A campainha tocava de novo. Valkyrie cancelou a chamada. Agora ela sabia por quê eles ligavam. Estavam desconfortáveis com esse trio na mesma sala.

> Não faz diferença.

“Fui buscar minha dose semanal de sanidade, se é que você sabe o que quero dizer,” disse Riley. “Depois de tanto tempo com eles, você precisa de uma pausa.”

“Eu sei bem o que você quer,” respondeu Valkyrie. Você quer o oposto. Uma dose semanal de loucura. Um retorno ao familiar. Ambos para conforto, e como lembrança de quanto já avançaram.

Talvez perigoso. Ela pensou em contar isso para a Ms. Yamada.

Provavelmente. As pessoas contariam. Estavam sendo rastreadas, sem dúvida.

Mas ela contaria o que isso significava para ela? Que se sentia mais segura saindo da reunião na cobertura e do discurso?

“Vamos trocar histórias de antigamente?” perguntou Nilbog. “De nossos reinos, antes?”

“Podemos,” respondeu Valkyrie. “Tragédias? Comédias?”

“Nas minhas histórias,” Riley disse, “a linha entre tragédia e comédia é bem tênue.”

“Suspeito que minhas histórias são, na maior parte, tragédias,” disse Valkyrie. “Todo mundo que vale a pena morrer no final.”

“Justamente o oposto de mim,” disse o Rei Goblin. Passou a mão na face do homem neandertal ao lado. Quando virou para encarar a barreira, mancou, e o bruto ajudou a equilibrar-se. “Meus favoritos continuam vivos, voltam a começar a aventura, um pouco diferentes a cada vez. Essa é minha ajudante. Ela me permite, só ela.”

Para um homem que fala de comédias, ele parecia triste.

A anistia ainda não foi totalmente concedida. É um nó, como um rei sem coroa ou reino.

Havia passos correndo no distante, aumentando de volume enquanto se aproximavam, indicando que capes estavam vindo para interceptar.

Valkyrie olhou por cima do ombro.

“Suspeito que essa visita vai ser curta.”

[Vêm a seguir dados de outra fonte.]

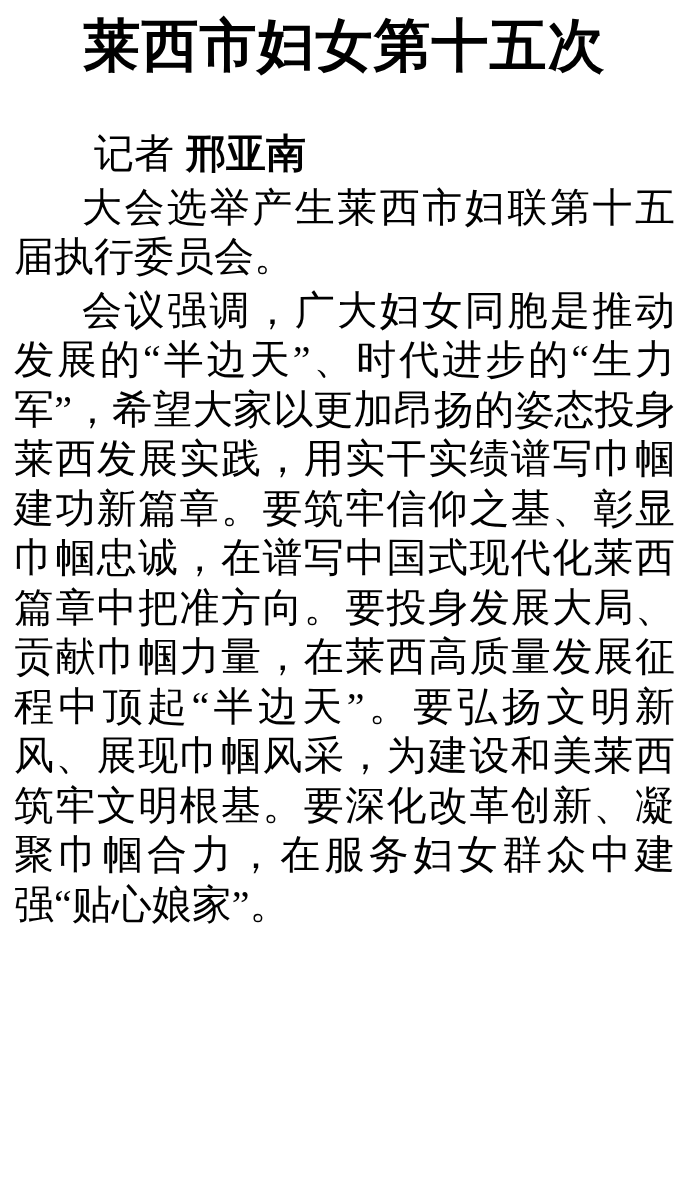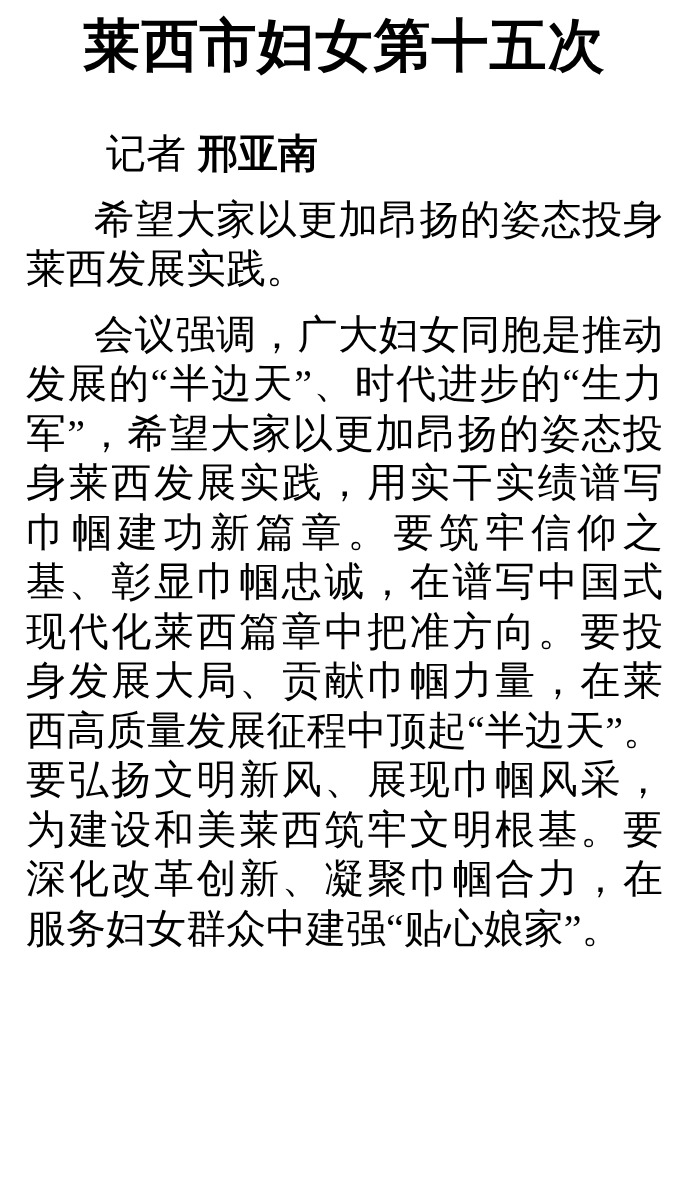--- a/index.html
+++ b/index.html
@@ -30,21 +30,21 @@
   .title-line { display: block; }
   .body-text {
     margin-top: 50px;
     font-family: "Liberation Serif", serif;
     font-size: 40px;
     line-height: 49.5px;
     text-align: justify;
     text-justify: inter-ideograph;
     color: #000000;
   }
-  .body-text p { margin: 16px; padding: 0; }
+  .body-text p { margin: 4px; padding: 0; }
   .byline { text-indent: 2em; }
   .para { text-indent: 1.7em; }
   .hei {
     font-family: "Liberation Sans", sans-serif;
     font-weight: bold;
   }
   .reporter { margin-left: 0.3em; }
   .dateline { margin-right: 0.95em; }
 </style>
 </head>
@@ -54,19 +54,19 @@
 
   <h1 class="title">
     <span class="title-line">莱西市妇女第十五次</span>
   </h1>
 
   <div class="body-text">
 
     <p class="byline"><span>记者</span><span class="hei reporter">邢亚南</span></p>
 
 
-    <p class="para"><span>希望大家以更加昂扬的姿态投身莱西发展实践。</span></p>
+    <p class="para"><span>大会选举产生莱西市妇联第十五届执行委员会。</span></p>
 
     <p class="para"><span>会议强调，广大妇女同胞是推动发展的“半边天”、时代进步的“生力军”，希望大家以更加昂扬的姿态投身莱西发展实践，用实干实绩谱写巾帼建功新篇章。要筑牢信仰之基、彰显巾帼忠诚，在谱写中国式现代化莱西篇章中把准方向。要投身发展大局、贡献巾帼力量，在莱西高质量发展征程中顶起“半边天”。要弘扬文明新风、展现巾帼风采，为建设和美莱西筑牢文明根基。要深化改革创新、凝聚巾帼合力，在服务妇女群众中建强“贴心娘家”。</span></p>
 
   </div>
 
 </div>
 
 </body></html>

Que droga,” disse Riley. “Não que o rei goblin não seja sensacional, mas…”

Ela parou de falar.

“Talvez outra hora,” disse Valkyrie. Levantou as mãos ao entrarem capeiros pela porta do canto. Precisa escolher as palavras para não parecer estranha. “Tô me comportando.”

“Queremos jogar pelo seguro,” disse um deles. “Se não fizer questão.”

“Entendo.”

“Até outra, Rainha das Fadas,” disse Nilbog. Sorriu, fazendo uma reverência um pouco.

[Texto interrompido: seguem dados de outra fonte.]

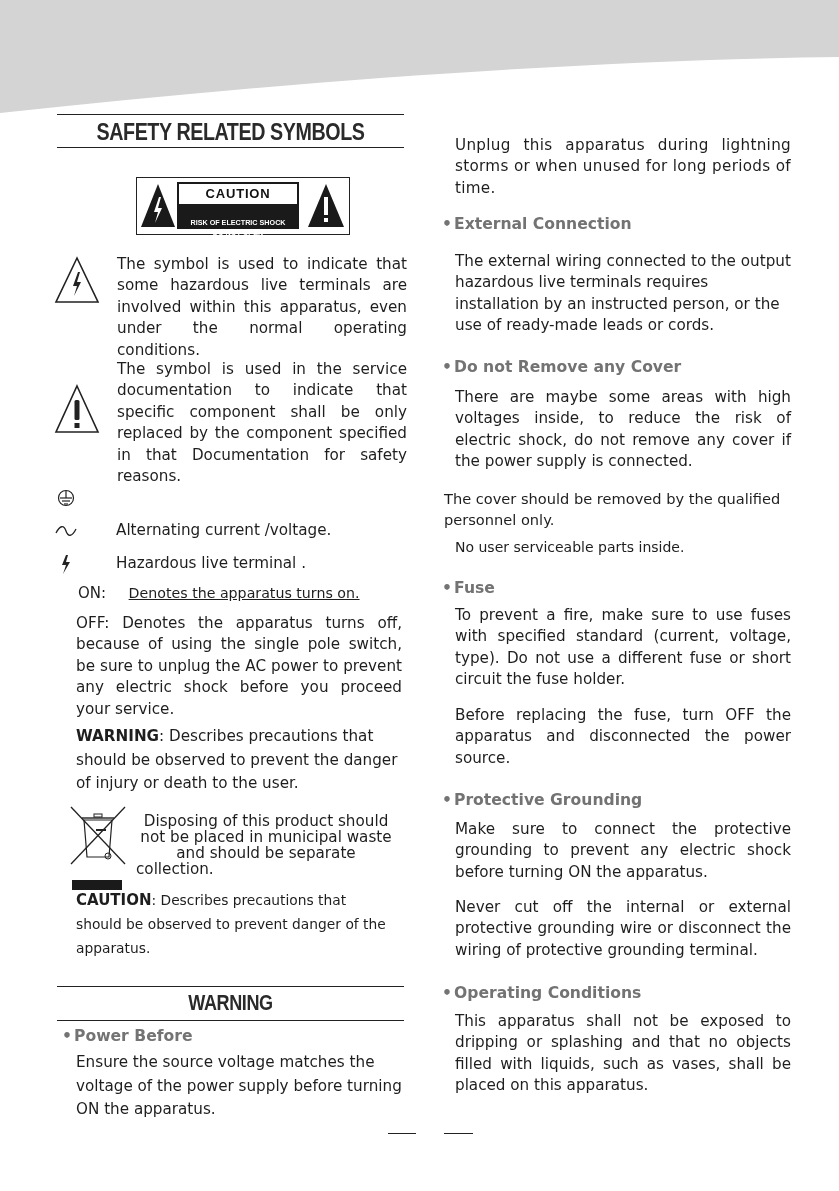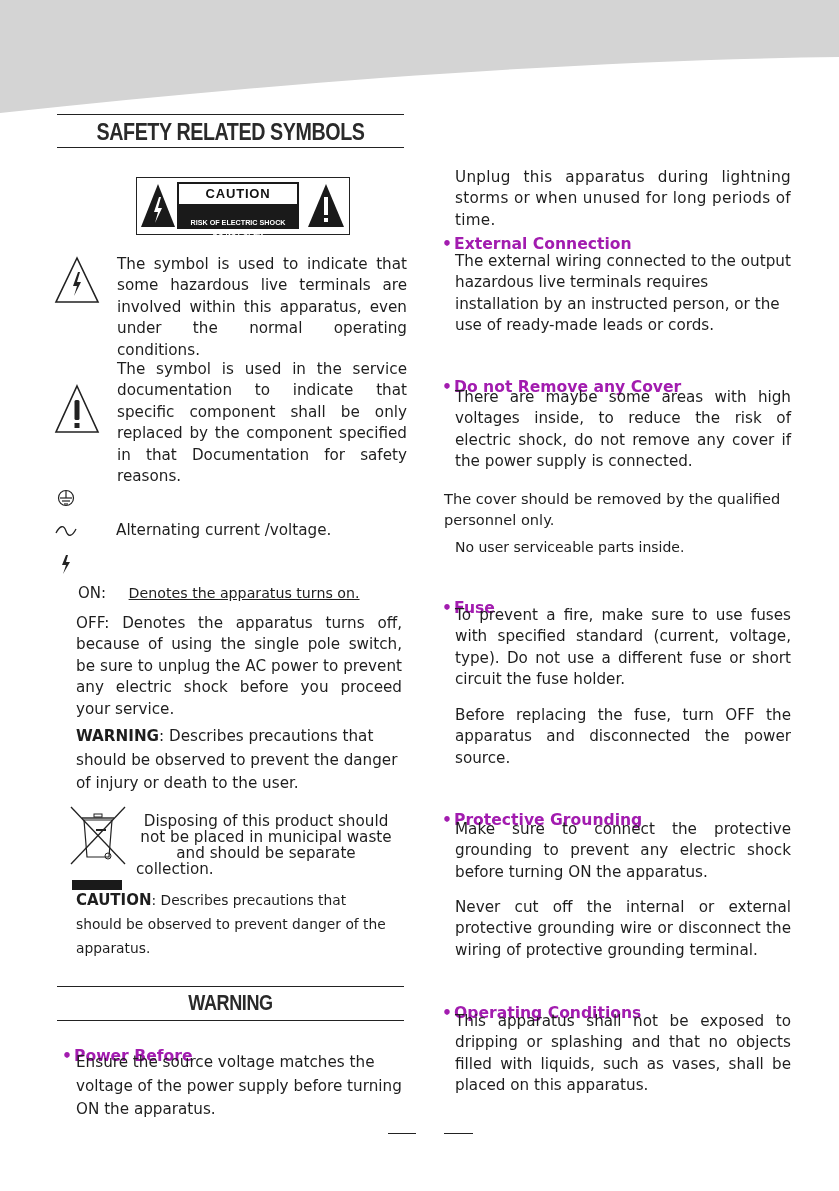--- a/index.html
+++ b/index.html
@@ -16,23 +16,22 @@
       font-family: "Liberation Sans", sans-serif; font-weight: bold;
       color: #2a2a2a; letter-spacing: -0.5px;
       transform: scaleX(0.82); transform-origin: center;
     }
     .para {
       position: absolute; font-size: 15.2px; line-height: 21.4px;
       text-align: justify; text-align-last: left; color: #1e1e1e;
     }
     .para.small { font-size: 13.8px; line-height: 24px; }
     .bullet-title {
-      position: absolute; font-size: 15.6px; font-weight: bold; color: #a21caf;
+      position: absolute; font-size: 15.6px; font-weight: bold; color: #737373;
       white-space: nowrap;
-      margin-top: 20px;
     }
     .bullet-title .dot { display: inline-block; width: 12px; font-weight: bold; }
     .caution-label {
       position: absolute; left: 136px; top: 177px; width: 212px; height: 56px;
       border: 1.5px solid #222; background: #fff;
     }
     .caution-inner {
       position: absolute; left: 40px; top: 4px; width: 122px; height: 47px; background: #1a1a1a;
     }
     .caution-word {
@@ -105,20 +104,21 @@
 <div class="sym-row" style="top:519px; width:360px;">
   <svg class="sym-icon" viewBox="0 0 24 20">
     <path d="M2 12 C6 4, 10 4, 12 10 S18 16, 22 8" fill="none" stroke="#222" stroke-width="1.3"></path>
   </svg>
   <span class="sym-text">Alternating current /voltage.</span>
 </div>
 <div class="sym-row" style="top:552px; width:360px;">
   <svg class="sym-icon" viewBox="0 0 24 20">
     <polygon points="12,1 8,11 12,11 9,20 16,8 12,8 14,1" fill="#222"></polygon>
   </svg>
+  <span class="sym-text">Hazardous live terminal .</span>
 </div>
 
 <div class="abs" style="left:78px; top:582px; font-size:14.2px; line-height:22px; white-space:nowrap;">
   <span style="font-size:15px;">ON:</span>
   <span style="margin-left:18px;text-decoration:underline;">Denotes the apparatus turns on.</span>
 </div>
 
 <div class="para" style="left:76px; top:613px; width:326px;">OFF:  Denotes the apparatus turns off, because of using the single pole switch, be sure to unplug the AC power to prevent any electric shock before you proceed your service.</div>
 
 <div class="para" style="left:76px; top:725px; width:326px; line-height:23.5px; text-align:left;">
@@ -143,21 +143,21 @@
 
 <div class="rule" style="left:57px; top:986px; width:347px;"></div>
 <div class="heading-condensed" style="left:57px; top:988px; width:347px; font-size:22px; line-height:30px;">WARNING</div>
 <div class="rule" style="left:57px; top:1020px; width:347px;"></div>
 
 <div class="bullet-title" style="left:62px; top:1027px;">
   <span class="dot">•</span><span>Power Before</span>
 </div>
 <div class="para" style="left:76px; top:1051px; width:326px; line-height:23.5px; text-align:left;">Ensure the source voltage matches the voltage of the power supply before turning ON the apparatus.</div>
 
-<div class="para" style="left:455px; top:135px; width:336px; letter-spacing:0.3px;margin-top:32px;">Unplug this apparatus during lightning storms or when unused for long periods of time.</div>
+<div class="para" style="left:455px; top:135px; width:336px; letter-spacing:0.3px;">Unplug this apparatus during lightning storms or when unused for long periods of time.</div>
 
 <div class="bullet-title" style="left:442px; top:215px;">
   <span class="dot">•</span><span>External Connection</span>
 </div>
 <div class="para" style="left:455px; top:251px; width:336px; text-align:left;">The external wiring connected to the output hazardous live terminals requires installation by an instructed person, or the use of ready-made leads or cords.</div>
 
 <div class="bullet-title" style="left:442px; top:358px;">
   <span class="dot">•</span><span>Do not Remove any Cover</span>
 </div>
 <div class="para" style="left:455px; top:387px; width:336px;">There are maybe some areas with high voltages inside, to reduce the risk of electric shock, do not remove any cover if the power supply is connected.</div>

Valkyrie retribuiu a reverência. Quando se levantou, estava sorrindo um pouco também. Surpreendeu-se.

Virou de um lado ao outro da mesma moeda.

Renascimento.

O gesto foi algo vago, como mover a mão no bolso para conferir se tinha algo lá. Ela usou seu poder. Trazer um de seus guerreiros do outro lado, através da barreira.

O neandertal reagiu. O guerreiro de Valkyrie não se manifestou completamente, mas passou pelo corpo do neandertal antes de rejeitá-lo de volta ao espaço.

Quase. Perto.

Guia dos mortos, pensou Valkyrie, enquanto se afastava. O Rei Goblin estava calando sua criação.

Todos eram partes de um todo. A Chirurgiã, o Criador, o Guardião dos Mortos. Era lógico pensar que havia sinergia entre essas habilidades.

Uma maneira de trazer de volta seus mortos, talvez?

Ela podia vê-los, nos recantos escuros, esperando, fiéis, obedientes. Os que ela coletara, alguns ainda consertando as feridas da grande luta há seis meses.

Ela se sentia melhor agora. Menos incompleta. Sua outra metade estava satisfeita com esse modo de pensar.

Só não tinha certeza de onde iria levar isso.